● PROBLEM REQUIREMENTS: Write the records out again exactly, but without pictures.

● DATA TO EXAMINE:

┄┄┄┄┄┄┄┄┄┄┄┄┄┄┄┄┄┄┄┄

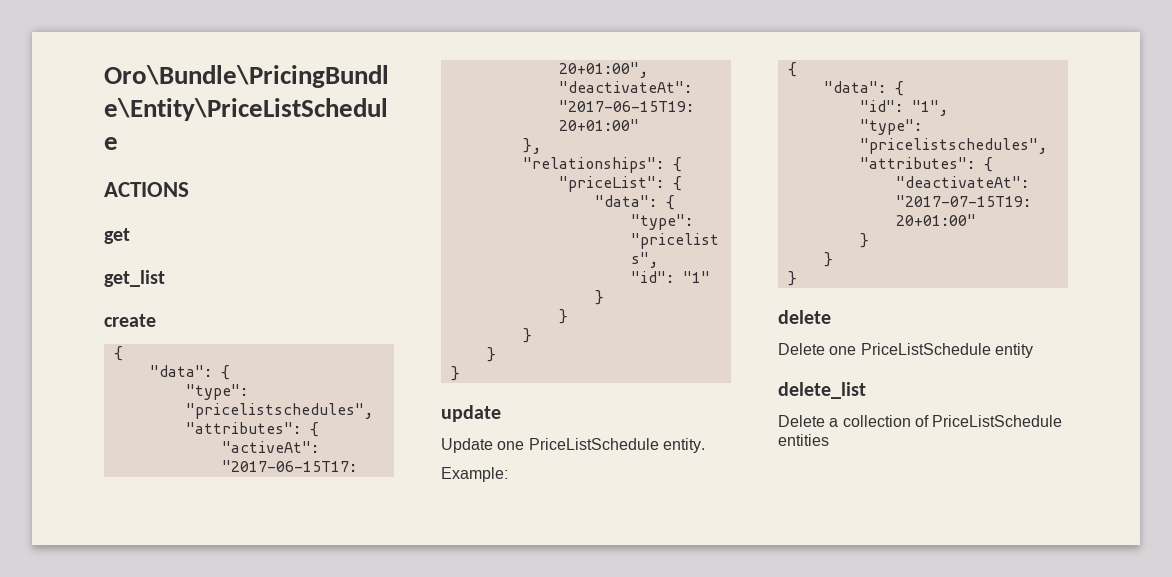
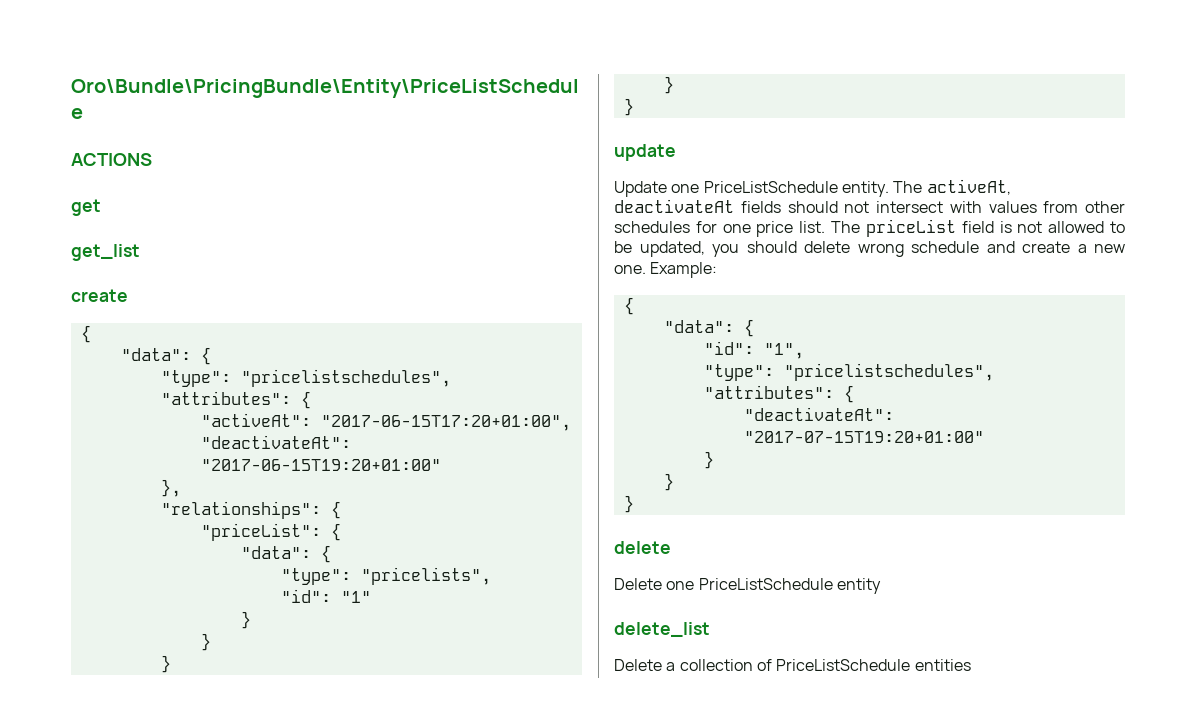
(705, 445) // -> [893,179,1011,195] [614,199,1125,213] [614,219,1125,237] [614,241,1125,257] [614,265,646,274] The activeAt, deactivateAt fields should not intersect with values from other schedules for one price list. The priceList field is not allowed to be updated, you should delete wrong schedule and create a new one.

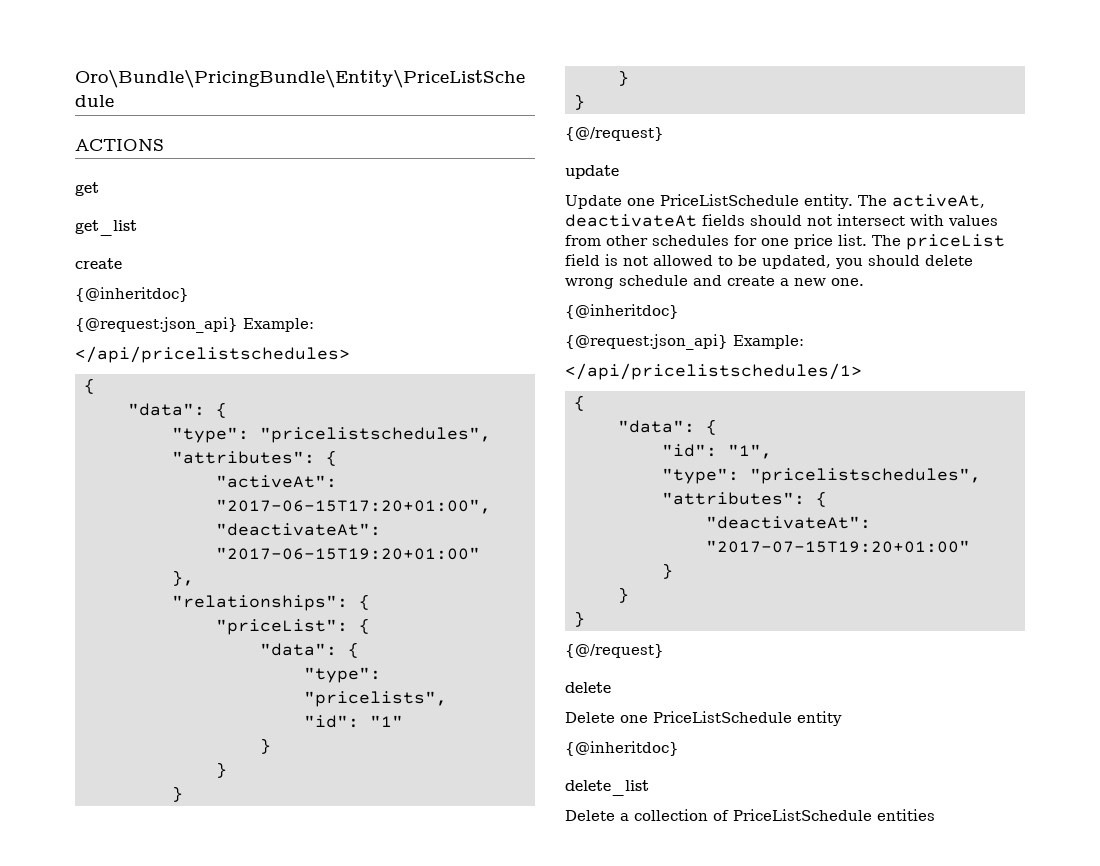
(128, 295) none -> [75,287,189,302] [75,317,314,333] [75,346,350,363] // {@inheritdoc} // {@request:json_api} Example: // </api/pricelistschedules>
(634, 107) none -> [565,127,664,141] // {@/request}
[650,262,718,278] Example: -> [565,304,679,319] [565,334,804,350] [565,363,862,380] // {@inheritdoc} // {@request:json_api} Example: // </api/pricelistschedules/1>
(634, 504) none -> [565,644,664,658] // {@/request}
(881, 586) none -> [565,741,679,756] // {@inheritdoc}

┄┄┄┄┄┄┄┄┄┄┄┄┄┄┄┄┄┄┄┄

● EXPECTED ANSWER:
(705, 445) // -> [893,179,1011,195] [614,199,1125,213] [614,219,1125,237] [614,241,1125,257] [614,265,646,274] The activeAt, deactivateAt fields should not intersect with values from other schedules for one price list. The priceList field is not allowed to be updated, you should delete wrong schedule and create a new one.

(128, 295) none -> [75,287,189,302] [75,317,314,333] [75,346,350,363] // {@inheritdoc} // {@request:json_api} Example: // </api/pricelistschedules>
(634, 107) none -> [565,127,664,141] // {@/request}
[650,262,718,278] Example: -> [565,304,679,319] [565,334,804,350] [565,363,862,380] // {@inheritdoc} // {@request:json_api} Example: // </api/pricelistschedules/1>
(634, 504) none -> [565,644,664,658] // {@/request}
(881, 586) none -> [565,741,679,756] // {@inheritdoc}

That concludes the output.